Vaccination en Ile-de-France : Risque-t-on la surchauffe ?

Il y a 6 jours 31

On l’a d’abord décrite comme un marathon, elle ressemble désormais davantage à un sprint. Depuis le 12 juillet et les annonces d’Emmanuel Macron relatives au pass sanitaire, la campagne de vaccination a connu un sérieux coup d’accélérateur et les objectifs revus à la hausse.

Désormais, ce sont 50 millions de premières injections qui sont espérées d’ici la fin du mois d’août. Soit un peu plus de dix millions en cinq semaines. Si le Premier ministre, Jean Castex, a annoncé l’ouverture de cinq millions de rendez-vous dans les jours à venir, certains s’inquiètent déjà de la faisabilité de ce pari en pleine période estivale.

Allongement des délais

En Ile-de-France, où un peu plus de 45 % de la population est entièrement vaccinée – et 10 % en attente de la seconde dose – les effets du discours d’Emmanuel Macron ont été immédiat. Le jour de son allocution et dans les trois jours qui ont suivi, 650.000 rendez-vous ont été pris. Si bien que le nombre d’injections a bondi de 53 % les sept derniers jours, avec 54.000 injections quotidiennes en moyenne. « Notre objectif est de gagner 20 points avant la rentrée », confie-t-on au sein de l’ARS, qui précise que la couverture vaccinale chez les 18-49 ans, a progressé de 3,4 % cette semaine, et même de 4 % pour les 12-17 ans.
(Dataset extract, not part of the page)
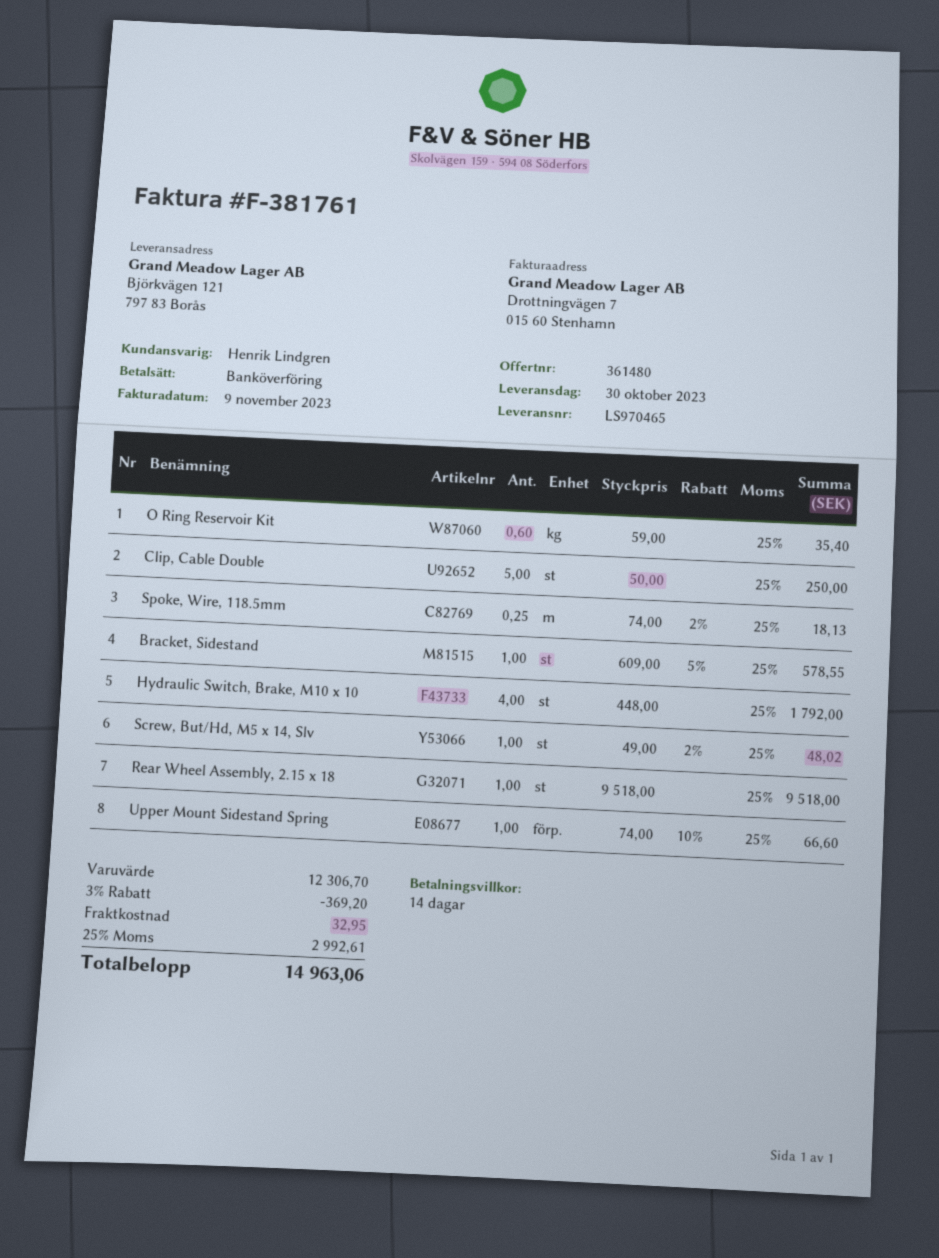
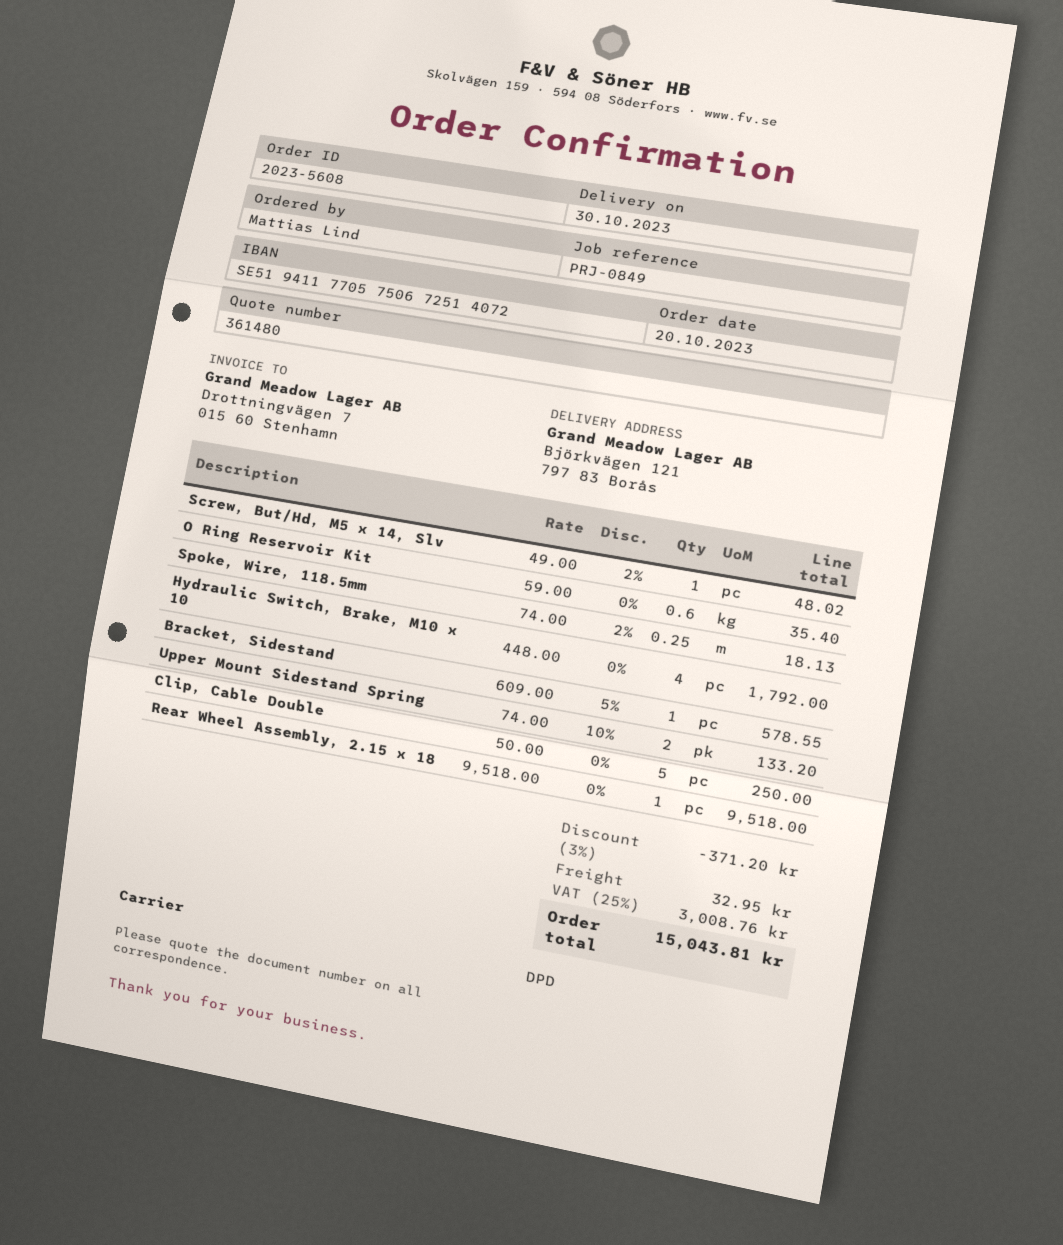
Upper Mount Sidestand Spring: 1 x 74.00 - 10% = 66.60 -> 2 x 74.00 - 10% = 133.20
discount: 3% = 369.20 -> 3% = 371.20
tax: 25% = 2992.61 -> 25% = 3008.76
total: 14963.06 -> 15043.81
Mais qui dit demande exceptionnelle, dit allongement des délais. Si tout au long du mois de juin, le délai d’attente entre la prise de rendez-vous et la première injection était d’environ 5 jours, il tourne aujourd’hui autour de 13 jours, selon les statistiques de Doctolib. Voire plus. Ainsi, 39 % des rendez-vous pris mercredi en Ile-de-France sur cette plateforme auront lieu dans plus de deux semaines.

C’est sûr qu’il y a une pression supplémentaire en ce moment depuis les annonces, mais de nouveaux créneaux sont ouverts chaque jour », précise une source sanitaire.

La dotation de chaque centre est évaluée quotidiennement par l’ARS en fonction de l’affluence, de la demande dans le secteur, de la capacité du centre mais également du personnel disponible.

Fermeture de centre et vaccination sans rendez-vous

Mais cet allongement des délais est également structurel : un quart des centres de vaccination de la région ont fermé ou s’apprêtent à le faire pendant l’été, avec d’importantes disparités régionales. En Seine-Saint-Denis, département dans lequel la population est la moins vaccinée, tous les centres restent ouverts. Dans les Yvelines, en revanche, seuls 42 % seront accessibles cet été. Lors de l’annonce de ces fermetures, l’ARS avait annoncé que 82 % de son offre vaccinale serait conservée. L’annonce du président de la République et la reprise du variant Delta peuvent-elles modifier cet objectif ? « Pour l’instant, on attend de savoir combien de doses nous seront allouées à l’échelle régionale », indique l’organisme.

S’il n’est pas question de rouvrir des centres cet été, les opérations de vaccination éphémères sans rendez-vous pourraient, elles, se multiplier, que ce soit au pied des tours mais également dans les bases de loisirs, à Paris-Plage, dans les centres commerciaux. Une manière pour les plus pressés d’obtenir leur première dose, premier pas vers leur passeport sanitaire. « On observe, depuis les annonces du Président, une plus forte affluence », assure-t-on à l’ARS.